Everyone got a taste of Goldman Sachs’ record profit of $9.5 billion through a massive $16.5 billion payout to the staff or $623,418 per employee. Yes, those were the good times.
Michael Holland jokingly said, “It doesn’t get any better than this.” The chairman of investment firm Holland & Co would prove to be prophetic.
The Rise of a New Threat
Generally, he was accurate. Aside from the set of new regulations brought about by the financial crisis, which transformed the industry’s landscape leading to the fall of several leading figures. Nowadays, the evolved leaders of Wall Street have a new thorn on their sides: Silicon Valley.

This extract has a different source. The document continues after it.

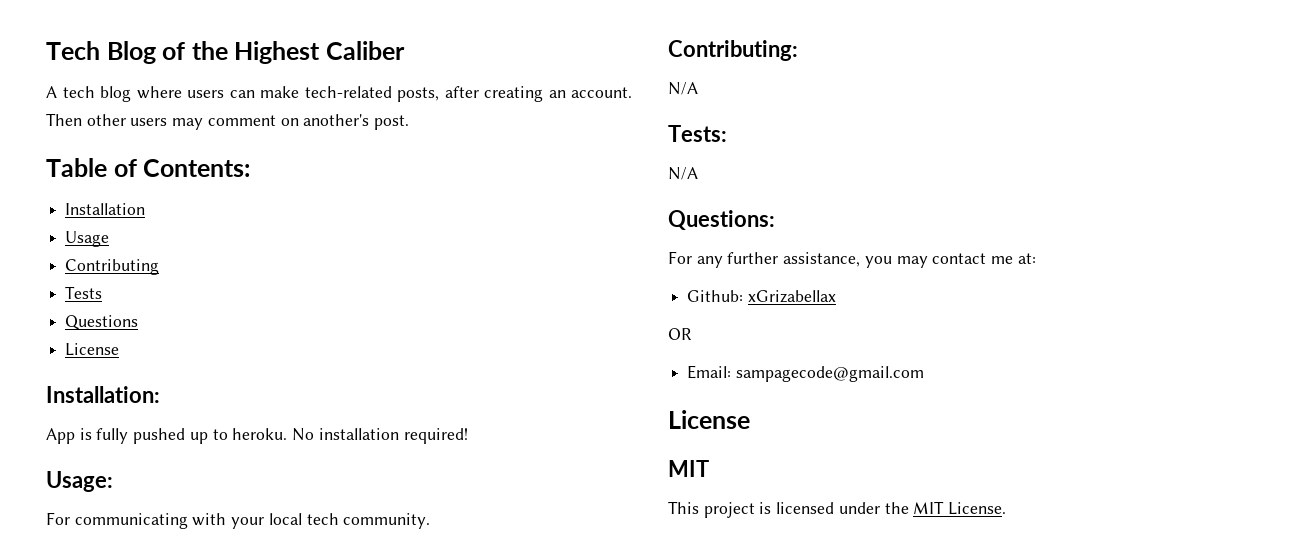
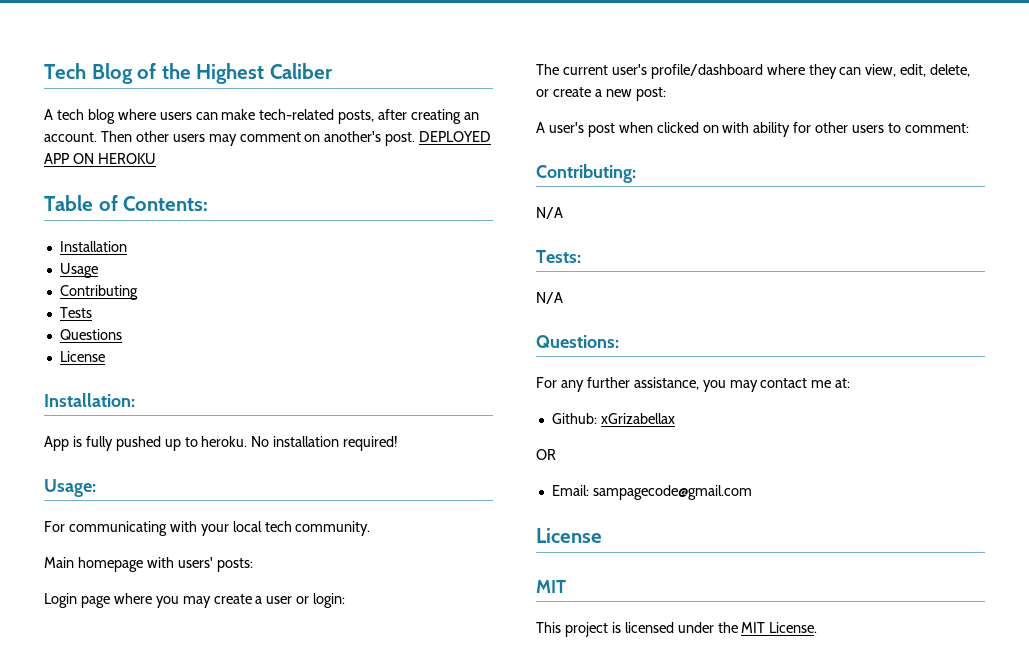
(410, 122) none -> [419,131,492,142] [44,153,156,164] DEPLOYED APP ON HEROKU
(431, 521) none -> [44,557,253,572] [44,593,346,608] [536,64,971,79] [536,87,666,101] [536,122,969,137] // Main homepage with users' posts: // Login page where you may create a user or login: // The current user's profile/dashboard where they can view, edit, delete, or create a new post: // A user's post when clicked on with ability for other users to comment:

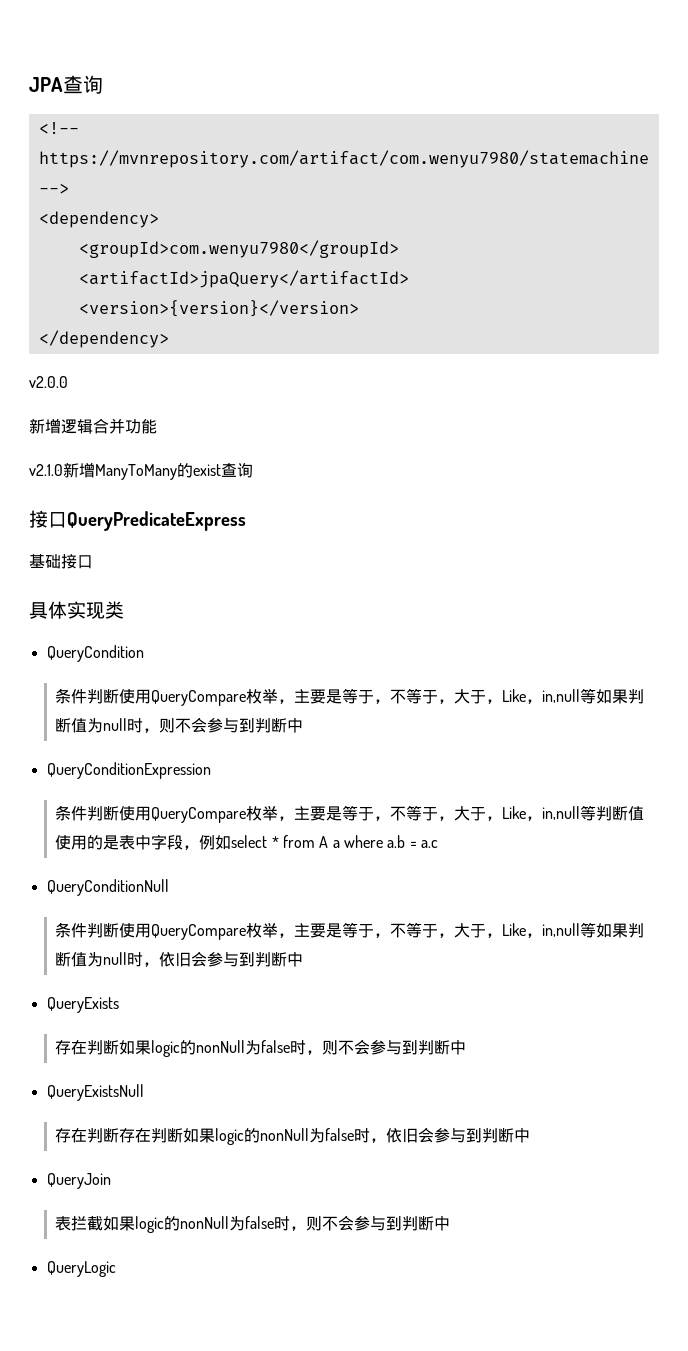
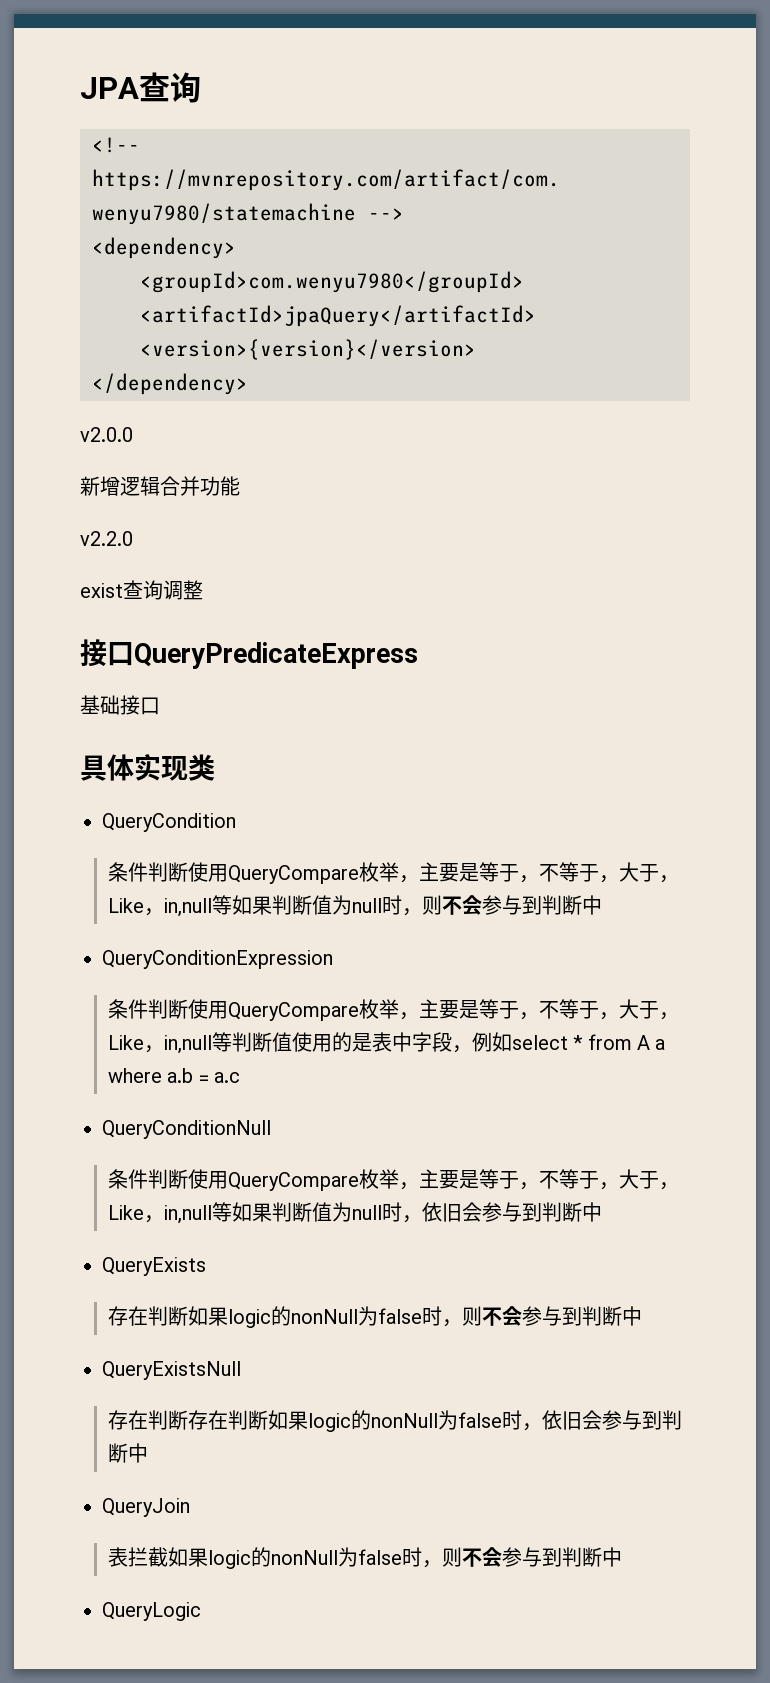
[29,462,193,480] v2.1.0新增ManyToMany的 -> [80,531,133,546] v2.2.0 //
(253, 470) none -> [163,580,203,600] 调整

Although blockbuster Initial Public Offerings (IPOs) of technology companies such as Lyft and Uber are still producing substantial income for bankers, the growing strength and market leverage of their clients from the West are leaving them with limited options.
Underwriting IPOs remains a staple for investment banking. It earned $7.3 billion for investment banks in 2017, which is a hefty sum. However it would be a head scratching 43 percent decrease since 2000 when adjusted for inflation. Seeking Alpha research reveals that IPOs bank revenue generation has dwindled to 15 percent from previously 25 percent.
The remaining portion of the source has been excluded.